(WORK ITEM)
In how many lines of the records does the string "Besar" appear? State only the number.

(Modification records)
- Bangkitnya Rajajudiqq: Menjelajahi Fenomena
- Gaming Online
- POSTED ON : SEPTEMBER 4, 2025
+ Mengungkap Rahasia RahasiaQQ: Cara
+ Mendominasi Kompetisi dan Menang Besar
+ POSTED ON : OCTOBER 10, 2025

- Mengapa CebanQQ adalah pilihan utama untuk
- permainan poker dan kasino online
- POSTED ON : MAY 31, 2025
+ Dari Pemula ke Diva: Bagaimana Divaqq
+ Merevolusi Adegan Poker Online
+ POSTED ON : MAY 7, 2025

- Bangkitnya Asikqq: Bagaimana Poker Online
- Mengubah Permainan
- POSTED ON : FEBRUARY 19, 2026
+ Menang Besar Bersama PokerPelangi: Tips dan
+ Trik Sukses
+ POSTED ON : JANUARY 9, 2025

(COMPLETED TASK)
2